Método C.P.S. Directo o en Fresco

I. Introducción:

Como sabemos uno de los primeros microscopistas fue Antón Van Leewenhoek y  a mediados del siglo XVII fue el primero en utilizar esta método al observar directamente en sus propias heces fecales, trofozoitos de Giardia lamblia.

El método que se necesita menos equipo y el mas sencillo de realizar, corresponde a las preparaciones húmedas, que se hacen directamente con muestras de heces. Para las preparaciones directas de heces frescas o no preservadas, los exámenes ordinarios que hacen solución salina isotónica y lugol. Si se emplean heces preservadas, el formol sirve de diluyente. Las preparaciones no teñidas son de especial valor para el estudio de parásitos vivos, como trofozoitos de protozoarios móviles, hueves de helmintos y larvas de nematodos. El lugol se emplea  principalmente para la búsqueda e identificación de quistes y larvas, con base a sus características.

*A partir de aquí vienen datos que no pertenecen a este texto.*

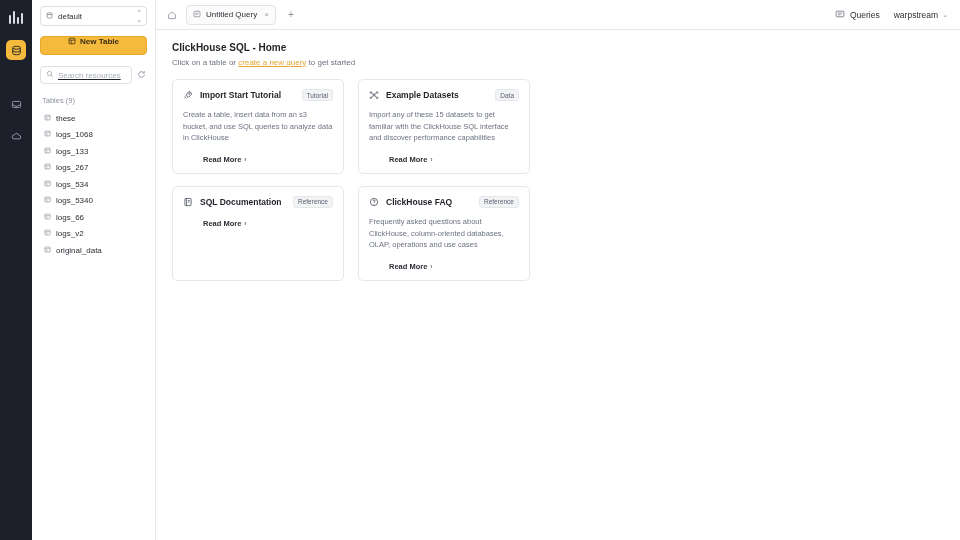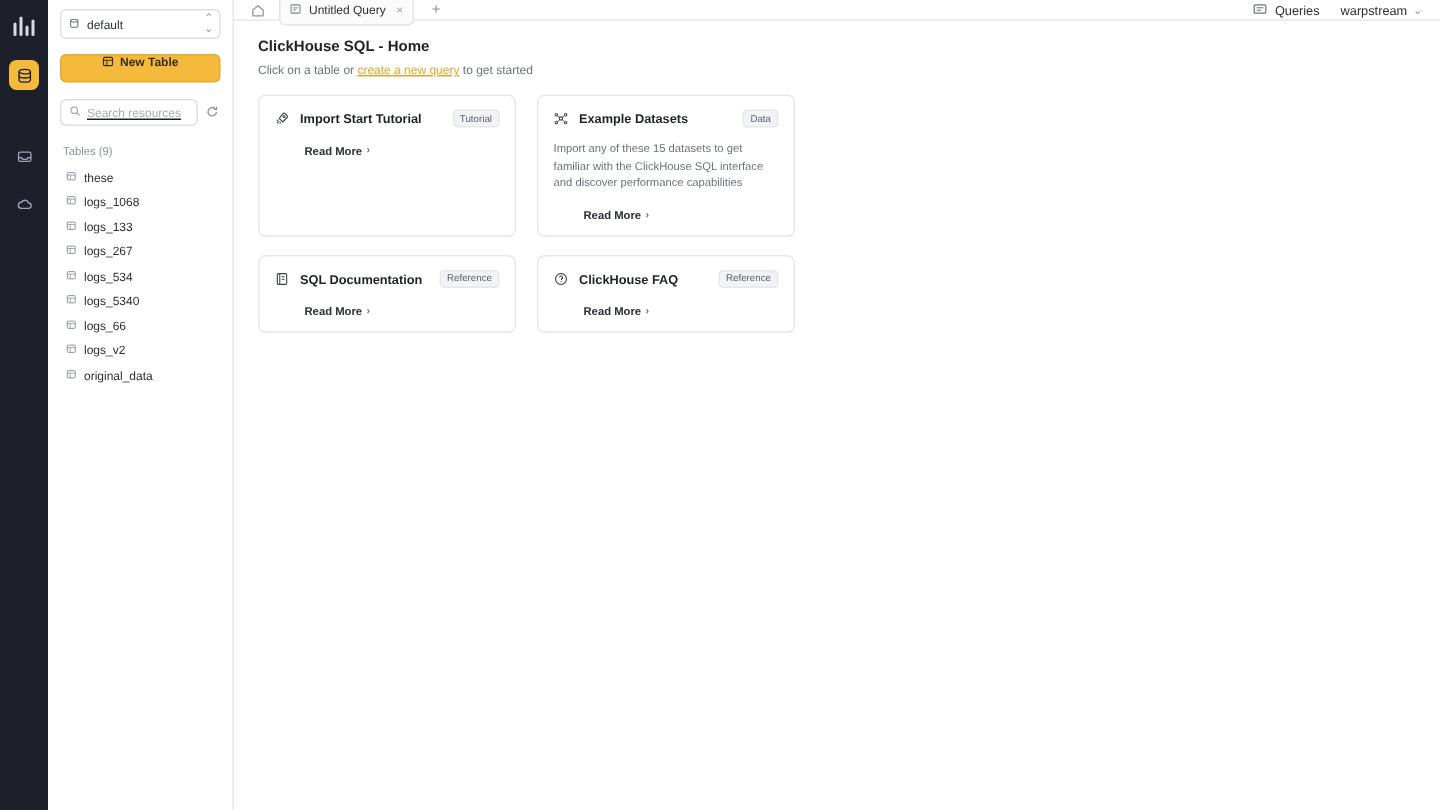"Untitled Query" .topbar { height: 14px -> 30px }
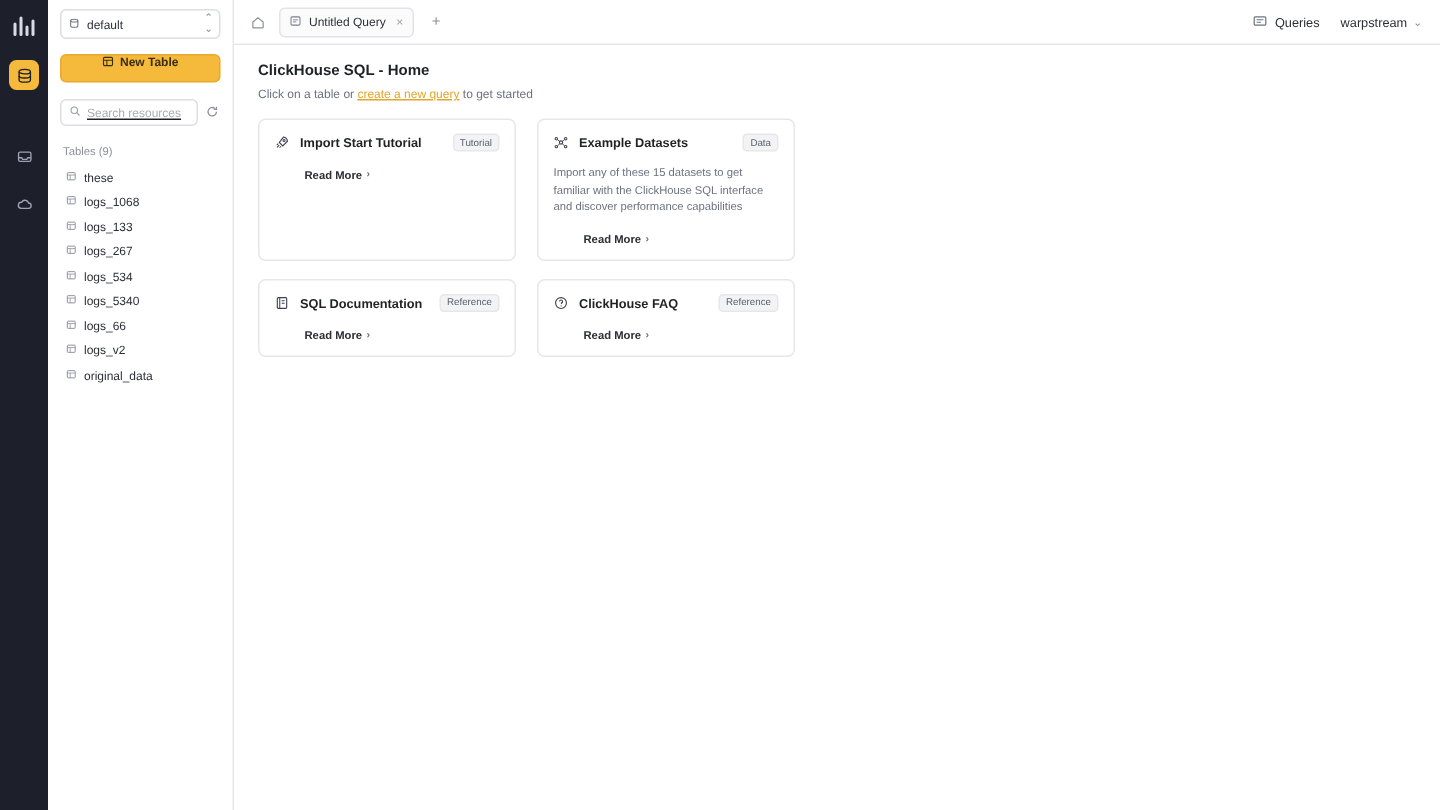"Create a table, insert data" div.card-body { html: none -> <div>Create a table, insert data from an s3 bucket, and use SQL queries to analyze data in ClickHouse</div> }
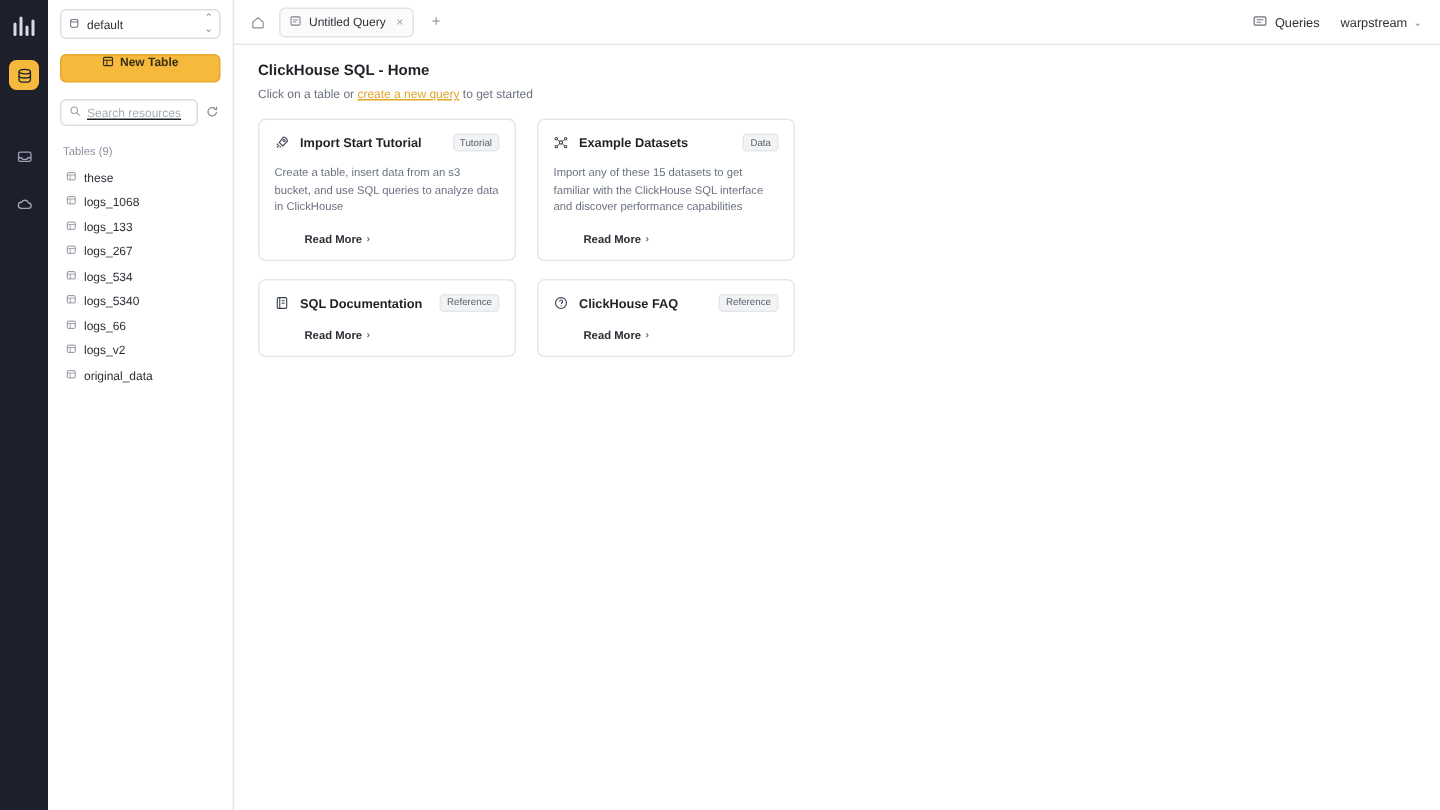"Frequently asked questions about" div.card-body { html: none -> <div>Frequently asked questions about ClickHouse, column-oriented databases, OLAP, operations and use cases</div> }
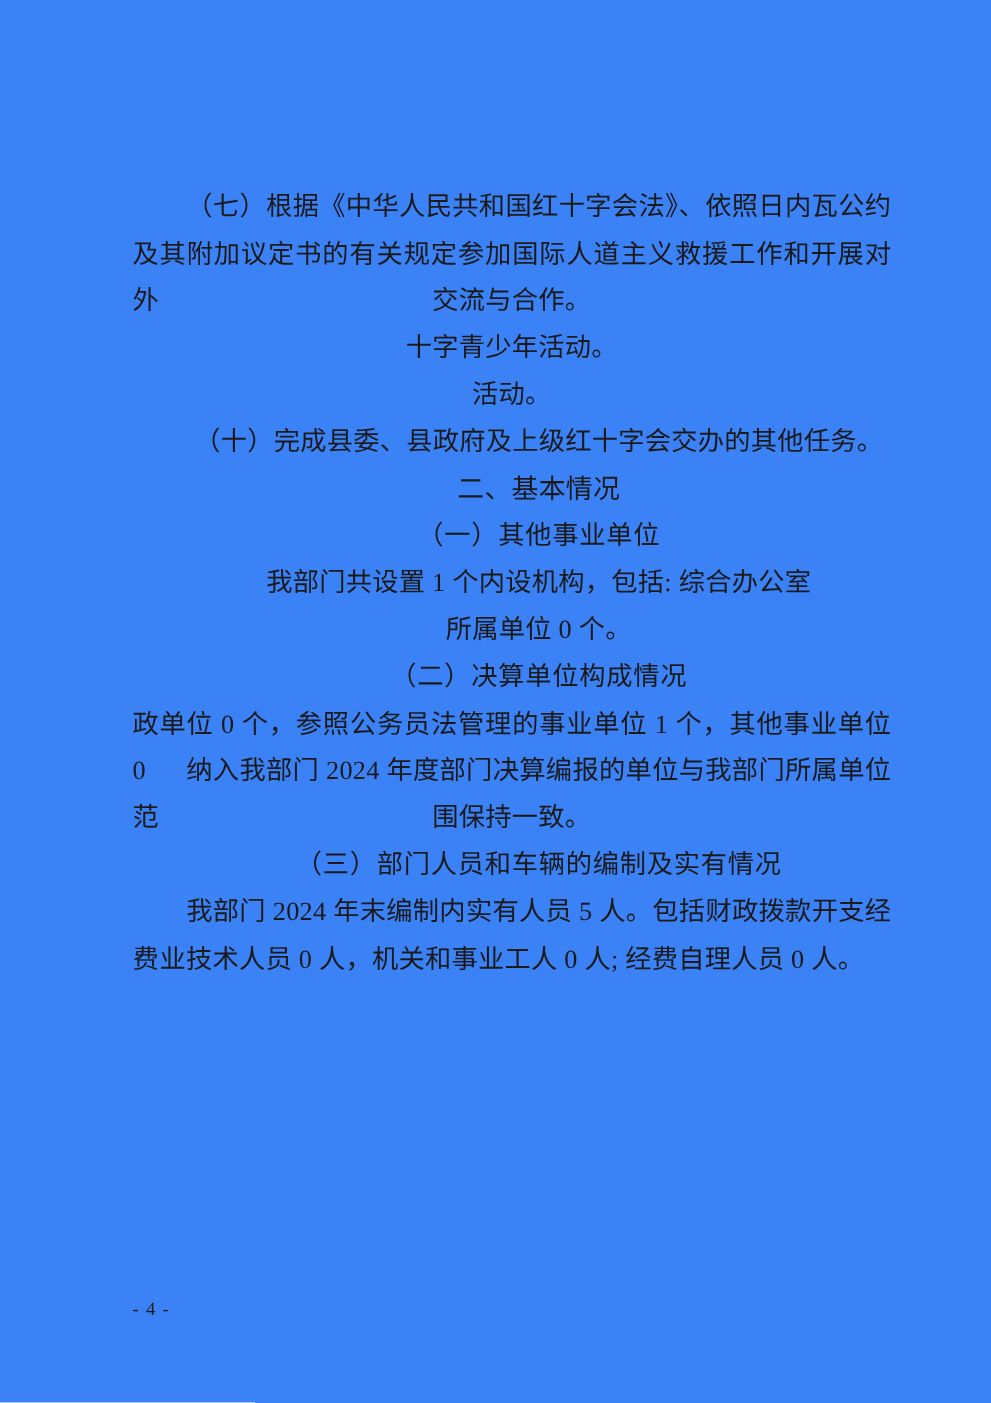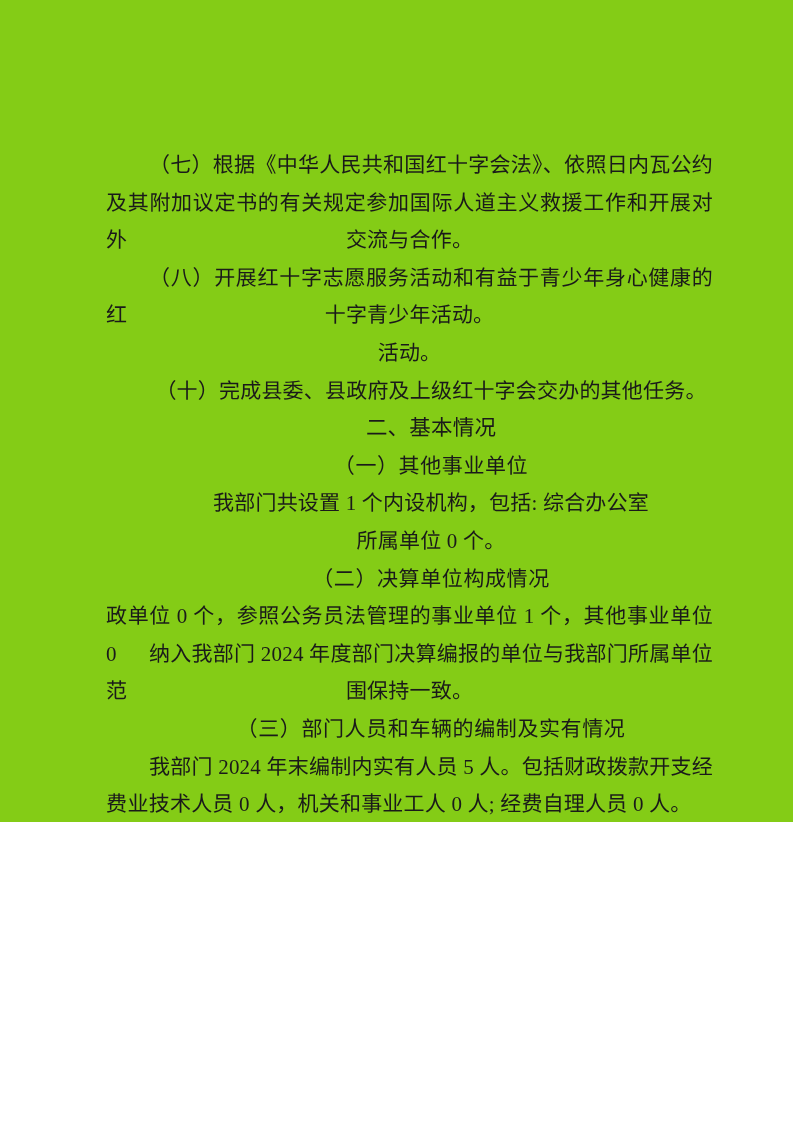"（七）根据《中华人民共和国红十字会法》、依照日内瓦公约" .page { background: #84cc16 -> #3b82f6; height: 822px -> 1122px }
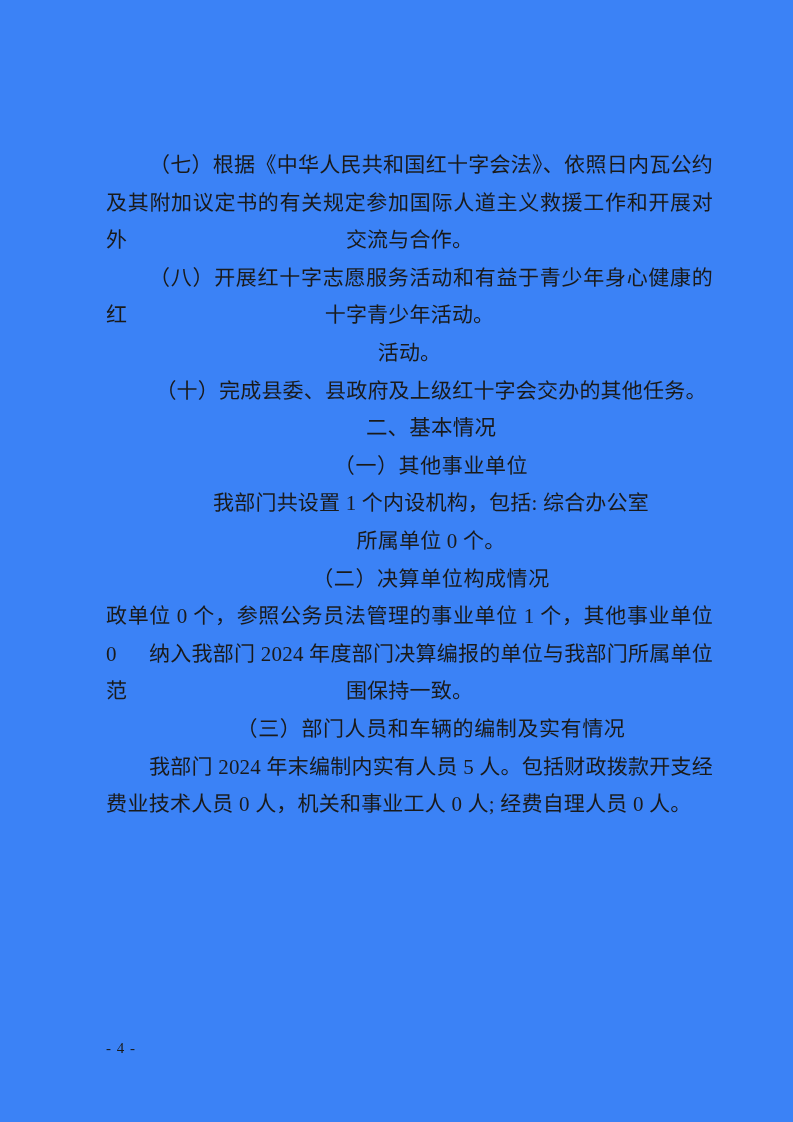"（八）开展红十字志愿服务活动和有益于青少年身心健康的红" div.ln { html: <div>（八）开展红十字志愿服务活动和有益于青少年身心健康的红</div> -> none }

La mezcla normal en el tracto intestinal por lo general no aseguran una distribución uniforme de trofozoitos de Protozoarios móviles , huevos de helmintos y larvas de nematodos. Sin embargo el examen de la materia fecal directo o en fresco puede revelar o no parásitos dependiendo de la intensidad de la infección.

FUNDAMENTO:

La solución salina isotónica da las condiciones adecuadas para que la célula se mantenga viva. El medio ideal para todo tipo de parásito que pueda encontrarse en las muestras de heces, en cualquier etapa de su desarrollo, es la solución salina fisiológica, y el lugol en la practica ha demostrado su eficacia para la tincion e identificación de parásitos intestinales.

MATERIAL:

• Muestra fecal

• Aplicadores de madera

• Portaobjetos de 25 x 76 mm.

• Cubreobjetos

• Solución salina isotónica

• Lugol parasitológico

TÉCNICA:

1. En un portaobjetos colocar una gota de solución salina isotónica.
2. Con la punta del aplicador tomar una pequeña muestra de aproximadamente 1 a 4 mg. de heces, en muestras con moco y sangre elegir esta parte para estudiar.                                                                
3. Mezclar, procurando hacer una suspensión en preparación delgada y no un frotis.
4. Quitar de la suspensión fibras y otros fragmentos grandes.
5. Colocar el cubreobjetos lentamente procurando no dejar burbujas.
6. Examinar al microscopio en forma sistemática, a seco débil y seco fuerte.
7. Repetir la operación con una gota de lugol en lugar de la solución salina.                                                

Observación:

Se observaron estructuras vegetales así como bacterias comunes de la flora intestinal no hubo presencia de parásitos lo que revelo que los pacientes esta aparentemente sanos.

Conclusión:

Este método coproparasitoscopico en fresco es muy sencillo y no es muy costoso, ya que los materiales ocupados para este examen son pocos. Lamentablemente el examen no arrojo los resultados que esperábamos pero aun así no nos quedamos insatisfechos puesto que ahora tenemos un conocimiento mas para ocupar  en la vida laboral futura y trataremos de identificar mas cosas en las siguientes muestras.